Web interface edit records:
☆ ☆ ☆
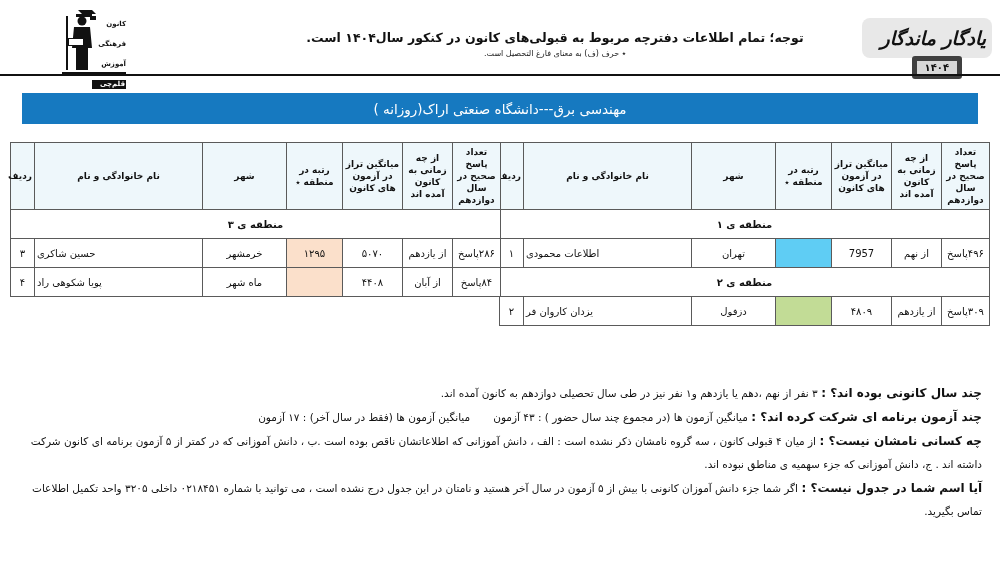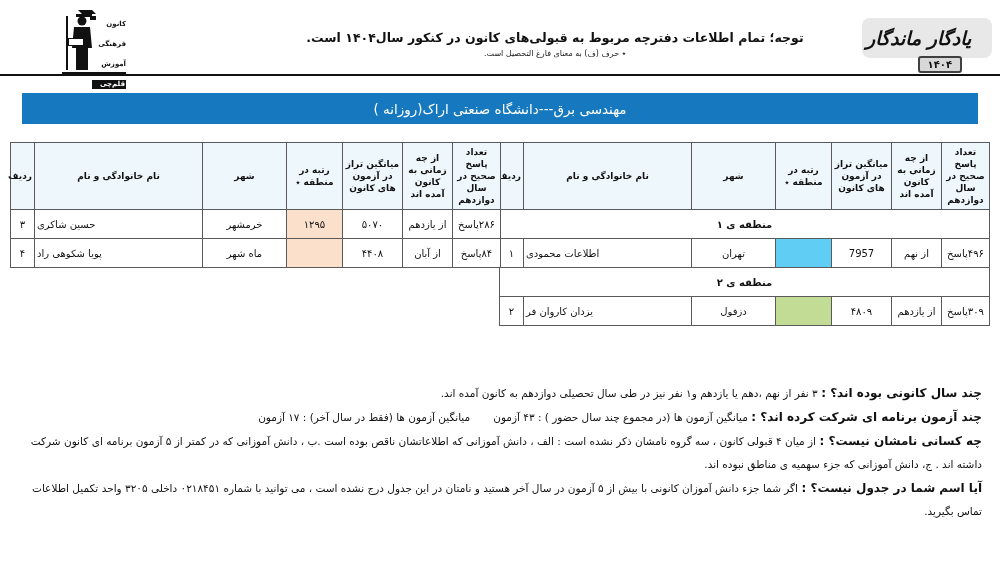"یادگار ماندگار" .brand-text { text-align: left -> right }
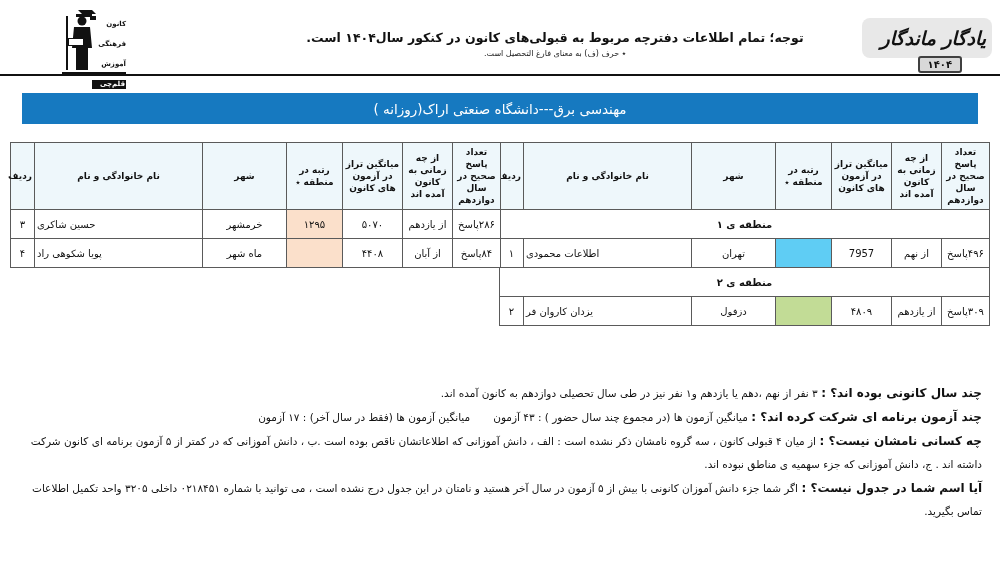"۱۴۰۴" .brand-year { border: 2px solid #404040 -> 5px solid #404040 }
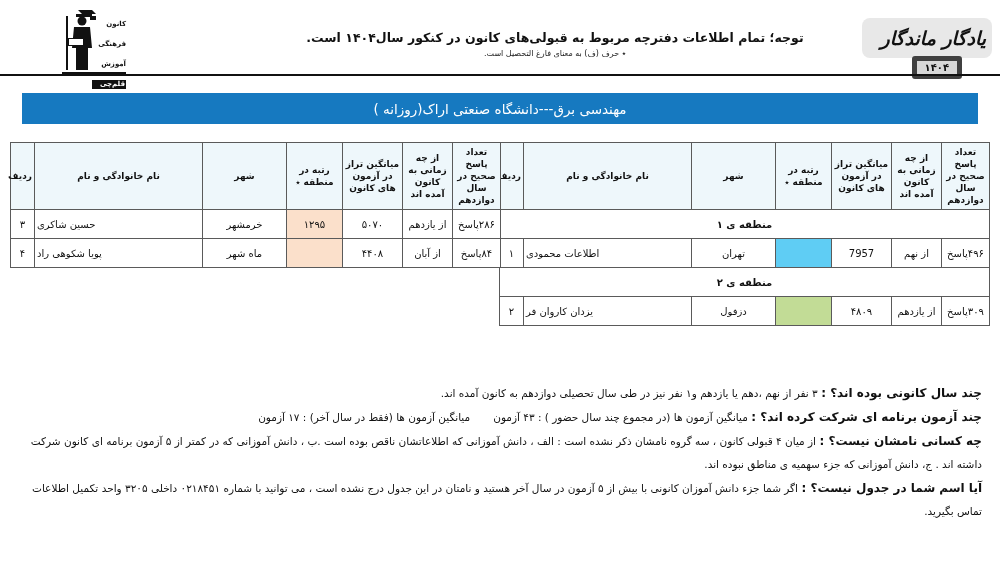"منطقه ی ۳" tr.region-row { html: none -> <tr> <td>منطقه ی ۳</td> </tr> }
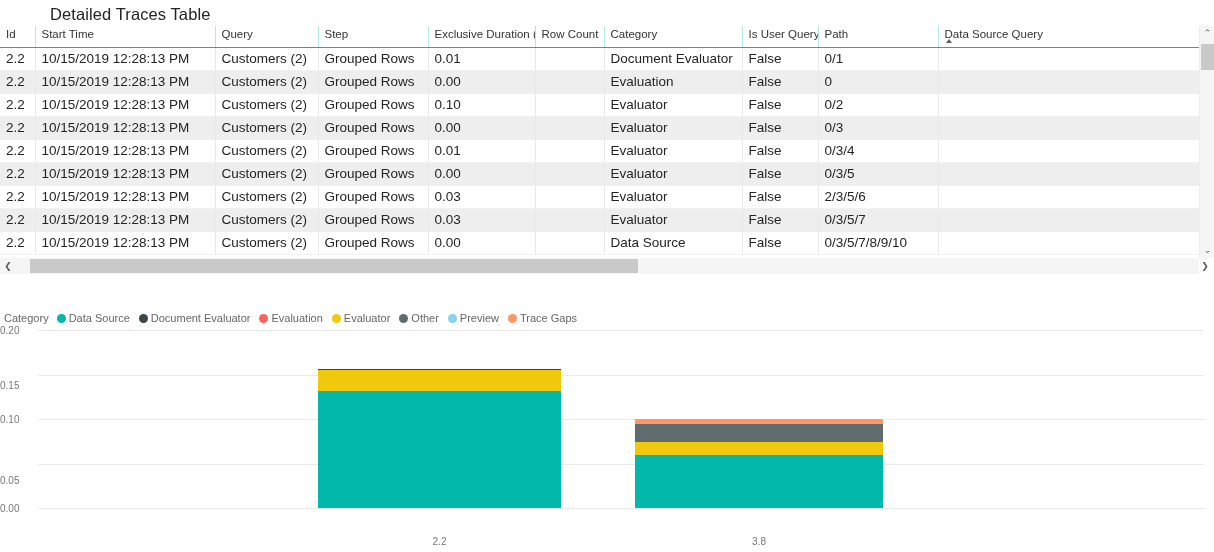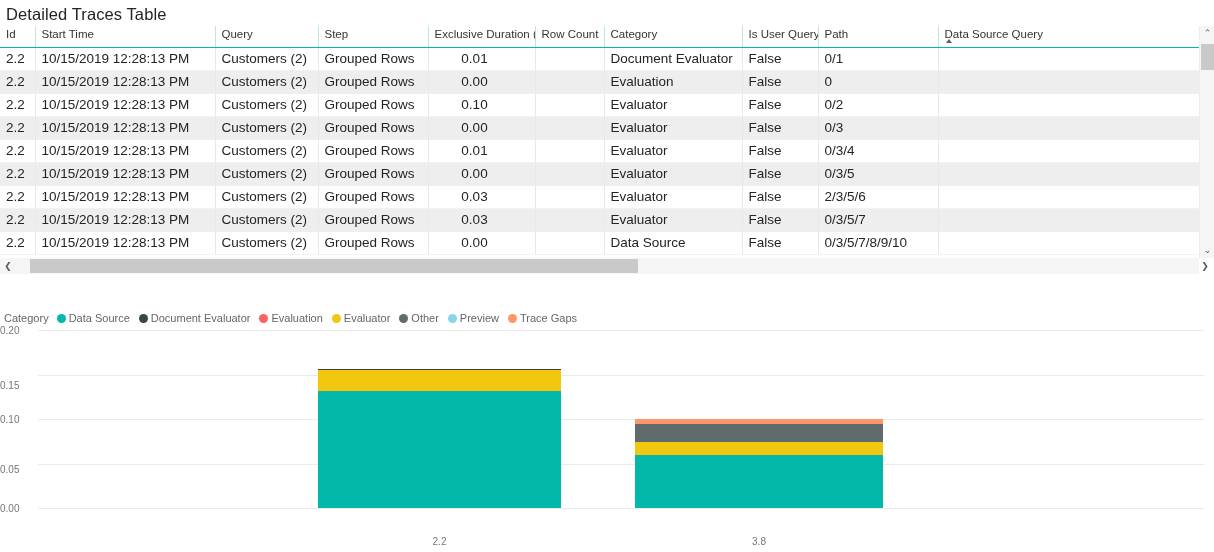"Detailed Traces Table" #table-visual { padding-left: none -> 44px }
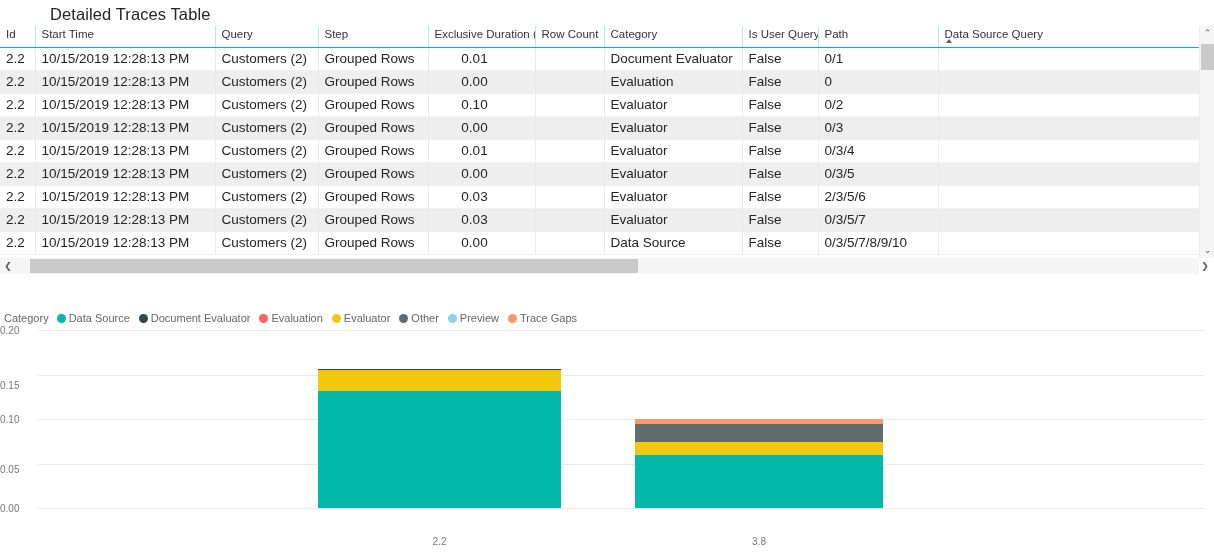"0.01" table.grid td.num { text-align: center -> left }
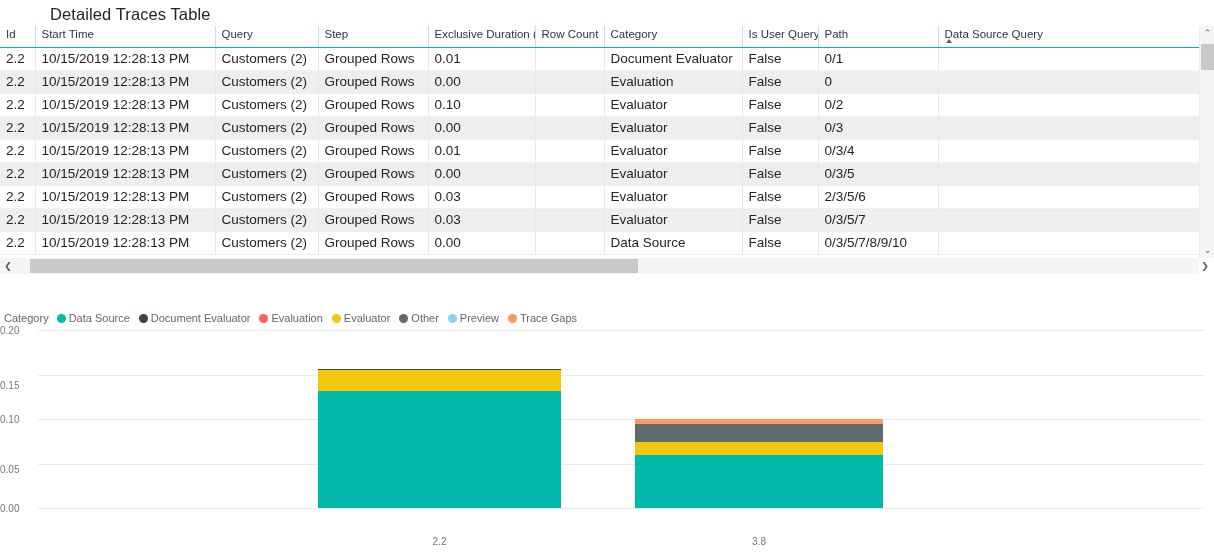"0.05" div.yl { top: 137px -> 148px }
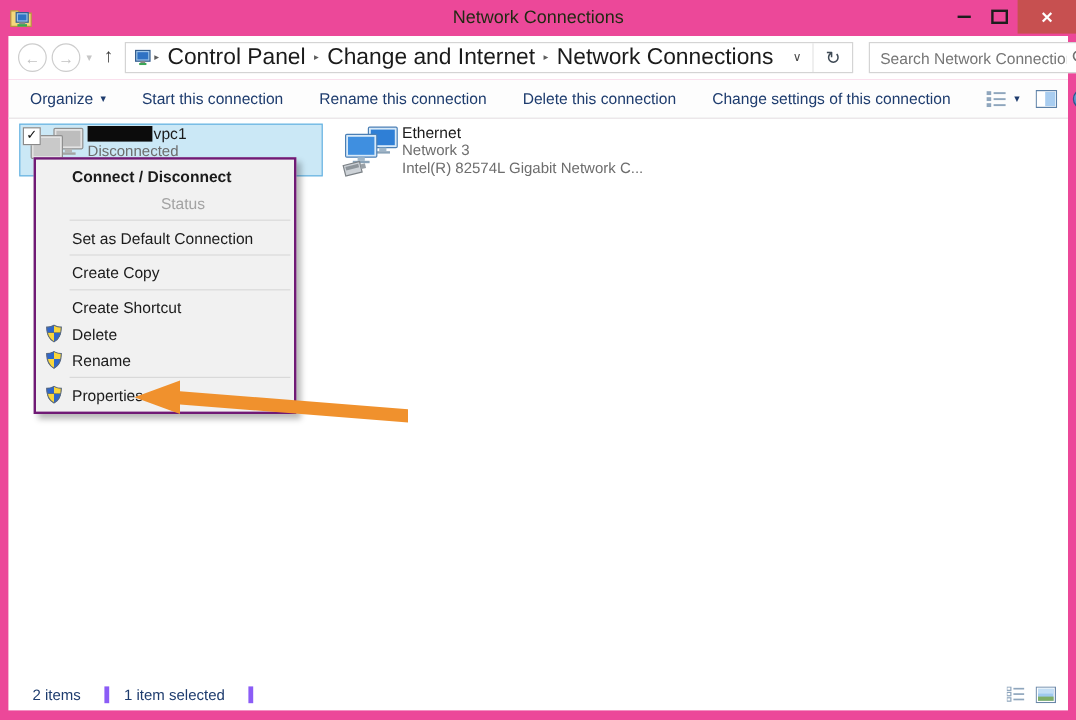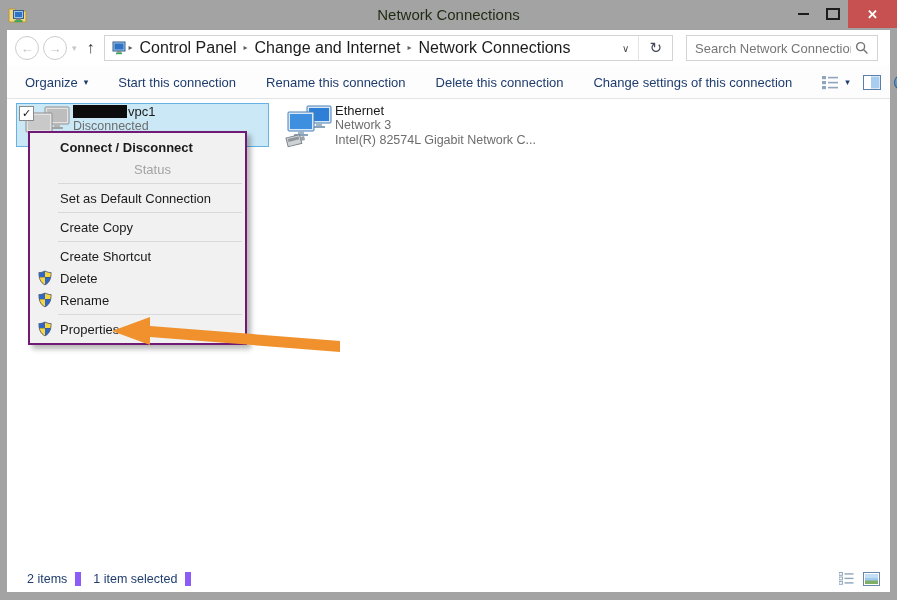"Network Connections" .page { background: #a3a3a3 -> #ec4899 }
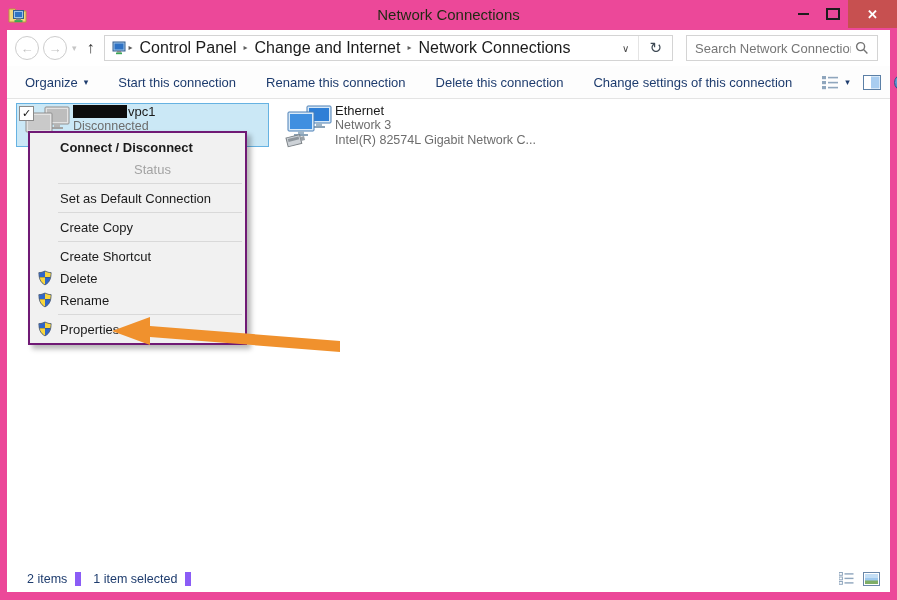"Control Panel" .crumb { font-size: 16px -> 19px }
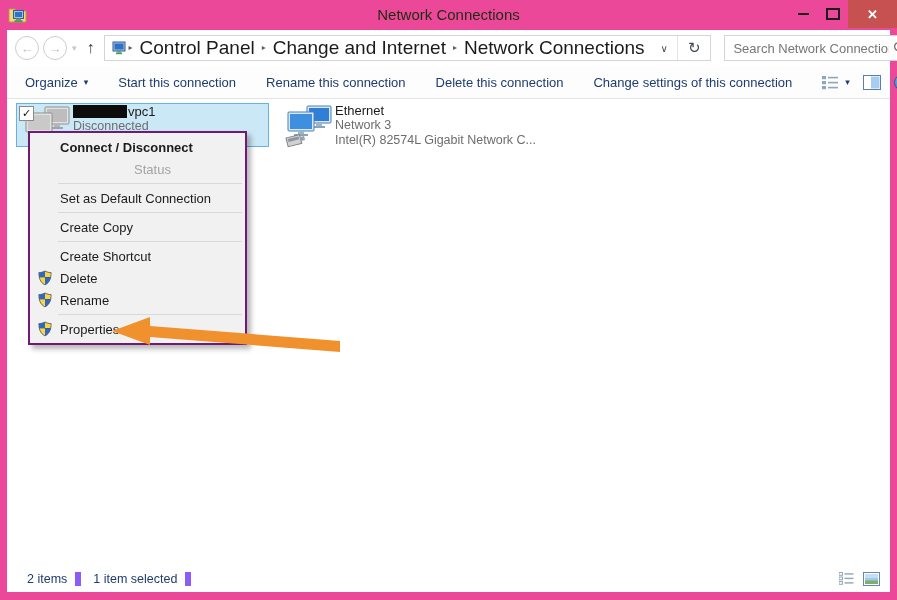"2 items" .sb-item { border-right: 6px solid #8b5cf6 -> 4px solid #8b5cf6; padding-right: 8px -> 20px }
☆ ☆ ☆
Problem to solve => Each line above that falls between the line with "text-align: center ->" and the line with "font-size: 16px ->" should be printed exactly, together with those two lines, but the pictures should not.

Task result =>
"0.01" table.grid td.num { text-align: center -> left }
"0.05" div.yl { top: 137px -> 148px }
"Network Connections" .page { background: #a3a3a3 -> #ec4899 }
"Control Panel" .crumb { font-size: 16px -> 19px }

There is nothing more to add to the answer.